(Dataset excerpts)

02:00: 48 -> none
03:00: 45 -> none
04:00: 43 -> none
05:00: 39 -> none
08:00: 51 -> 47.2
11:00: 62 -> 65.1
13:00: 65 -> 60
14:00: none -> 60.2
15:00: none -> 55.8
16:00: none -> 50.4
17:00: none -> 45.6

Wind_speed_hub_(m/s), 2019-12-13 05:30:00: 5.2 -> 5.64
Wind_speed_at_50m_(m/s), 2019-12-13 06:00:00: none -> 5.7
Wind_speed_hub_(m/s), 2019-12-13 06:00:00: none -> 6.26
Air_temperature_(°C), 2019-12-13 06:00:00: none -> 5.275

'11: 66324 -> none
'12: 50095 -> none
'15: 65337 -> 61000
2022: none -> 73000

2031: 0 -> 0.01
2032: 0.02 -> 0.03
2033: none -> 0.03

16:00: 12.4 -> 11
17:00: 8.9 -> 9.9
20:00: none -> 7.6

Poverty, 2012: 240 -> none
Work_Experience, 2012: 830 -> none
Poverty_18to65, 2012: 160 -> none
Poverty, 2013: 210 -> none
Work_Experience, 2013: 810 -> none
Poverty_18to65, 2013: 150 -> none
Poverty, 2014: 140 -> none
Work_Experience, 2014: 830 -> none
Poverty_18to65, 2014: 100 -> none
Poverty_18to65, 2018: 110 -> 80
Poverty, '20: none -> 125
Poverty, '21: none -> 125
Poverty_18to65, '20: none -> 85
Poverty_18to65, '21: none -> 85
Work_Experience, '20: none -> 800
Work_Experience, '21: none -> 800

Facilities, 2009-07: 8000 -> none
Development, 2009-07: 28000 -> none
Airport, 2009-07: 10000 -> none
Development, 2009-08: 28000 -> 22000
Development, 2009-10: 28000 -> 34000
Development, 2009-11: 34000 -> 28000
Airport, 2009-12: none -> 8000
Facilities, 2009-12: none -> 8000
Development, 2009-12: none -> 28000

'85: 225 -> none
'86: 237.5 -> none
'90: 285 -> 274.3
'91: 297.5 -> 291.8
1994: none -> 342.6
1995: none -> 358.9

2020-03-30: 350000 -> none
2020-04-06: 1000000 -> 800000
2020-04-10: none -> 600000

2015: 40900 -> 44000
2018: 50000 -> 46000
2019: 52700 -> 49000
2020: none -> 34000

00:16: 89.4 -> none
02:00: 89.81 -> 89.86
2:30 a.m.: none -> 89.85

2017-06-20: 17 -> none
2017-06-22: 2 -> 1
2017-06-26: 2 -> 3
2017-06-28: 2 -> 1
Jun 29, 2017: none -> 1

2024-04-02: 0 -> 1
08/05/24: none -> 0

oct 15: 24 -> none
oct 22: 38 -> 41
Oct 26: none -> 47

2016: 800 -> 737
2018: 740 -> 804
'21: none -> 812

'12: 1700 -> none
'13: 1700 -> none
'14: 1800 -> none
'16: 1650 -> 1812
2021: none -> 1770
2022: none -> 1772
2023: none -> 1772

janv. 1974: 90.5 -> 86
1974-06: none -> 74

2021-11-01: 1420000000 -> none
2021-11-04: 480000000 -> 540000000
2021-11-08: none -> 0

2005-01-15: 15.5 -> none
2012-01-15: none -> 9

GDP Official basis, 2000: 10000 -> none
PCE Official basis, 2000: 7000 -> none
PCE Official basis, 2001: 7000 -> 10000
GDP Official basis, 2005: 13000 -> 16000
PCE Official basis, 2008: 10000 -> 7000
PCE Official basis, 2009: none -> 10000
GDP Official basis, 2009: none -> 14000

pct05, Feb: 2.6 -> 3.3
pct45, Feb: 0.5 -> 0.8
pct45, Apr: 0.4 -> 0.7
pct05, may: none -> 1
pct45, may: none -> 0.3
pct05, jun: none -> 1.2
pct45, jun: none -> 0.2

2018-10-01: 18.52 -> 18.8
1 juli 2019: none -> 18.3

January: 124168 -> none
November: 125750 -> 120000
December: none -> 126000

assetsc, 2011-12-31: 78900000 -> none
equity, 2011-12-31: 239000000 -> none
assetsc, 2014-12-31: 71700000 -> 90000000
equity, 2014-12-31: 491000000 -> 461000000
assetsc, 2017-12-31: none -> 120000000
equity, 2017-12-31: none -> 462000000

**Requirement:**
Set down, exactly as they stand above, the lines starting with the line with "Facilities, 2009-12: none -> 8000" and going on through the line with "equity, 2011-12-31: 239000000 -> none", and no others.

**Exercise answer:**
Facilities, 2009-12: none -> 8000
Development, 2009-12: none -> 28000

'85: 225 -> none
'86: 237.5 -> none
'90: 285 -> 274.3
'91: 297.5 -> 291.8
1994: none -> 342.6
1995: none -> 358.9

2020-03-30: 350000 -> none
2020-04-06: 1000000 -> 800000
2020-04-10: none -> 600000

2015: 40900 -> 44000
2018: 50000 -> 46000
2019: 52700 -> 49000
2020: none -> 34000

00:16: 89.4 -> none
02:00: 89.81 -> 89.86
2:30 a.m.: none -> 89.85

2017-06-20: 17 -> none
2017-06-22: 2 -> 1
2017-06-26: 2 -> 3
2017-06-28: 2 -> 1
Jun 29, 2017: none -> 1

2024-04-02: 0 -> 1
08/05/24: none -> 0

oct 15: 24 -> none
oct 22: 38 -> 41
Oct 26: none -> 47

2016: 800 -> 737
2018: 740 -> 804
'21: none -> 812

'12: 1700 -> none
'13: 1700 -> none
'14: 1800 -> none
'16: 1650 -> 1812
2021: none -> 1770
2022: none -> 1772
2023: none -> 1772

janv. 1974: 90.5 -> 86
1974-06: none -> 74

2021-11-01: 1420000000 -> none
2021-11-04: 480000000 -> 540000000
2021-11-08: none -> 0

2005-01-15: 15.5 -> none
2012-01-15: none -> 9

GDP Official basis, 2000: 10000 -> none
PCE Official basis, 2000: 7000 -> none
PCE Official basis, 2001: 7000 -> 10000
GDP Official basis, 2005: 13000 -> 16000
PCE Official basis, 2008: 10000 -> 7000
PCE Official basis, 2009: none -> 10000
GDP Official basis, 2009: none -> 14000

pct05, Feb: 2.6 -> 3.3
pct45, Feb: 0.5 -> 0.8
pct45, Apr: 0.4 -> 0.7
pct05, may: none -> 1
pct45, may: none -> 0.3
pct05, jun: none -> 1.2
pct45, jun: none -> 0.2

2018-10-01: 18.52 -> 18.8
1 juli 2019: none -> 18.3

January: 124168 -> none
November: 125750 -> 120000
December: none -> 126000

assetsc, 2011-12-31: 78900000 -> none
equity, 2011-12-31: 239000000 -> none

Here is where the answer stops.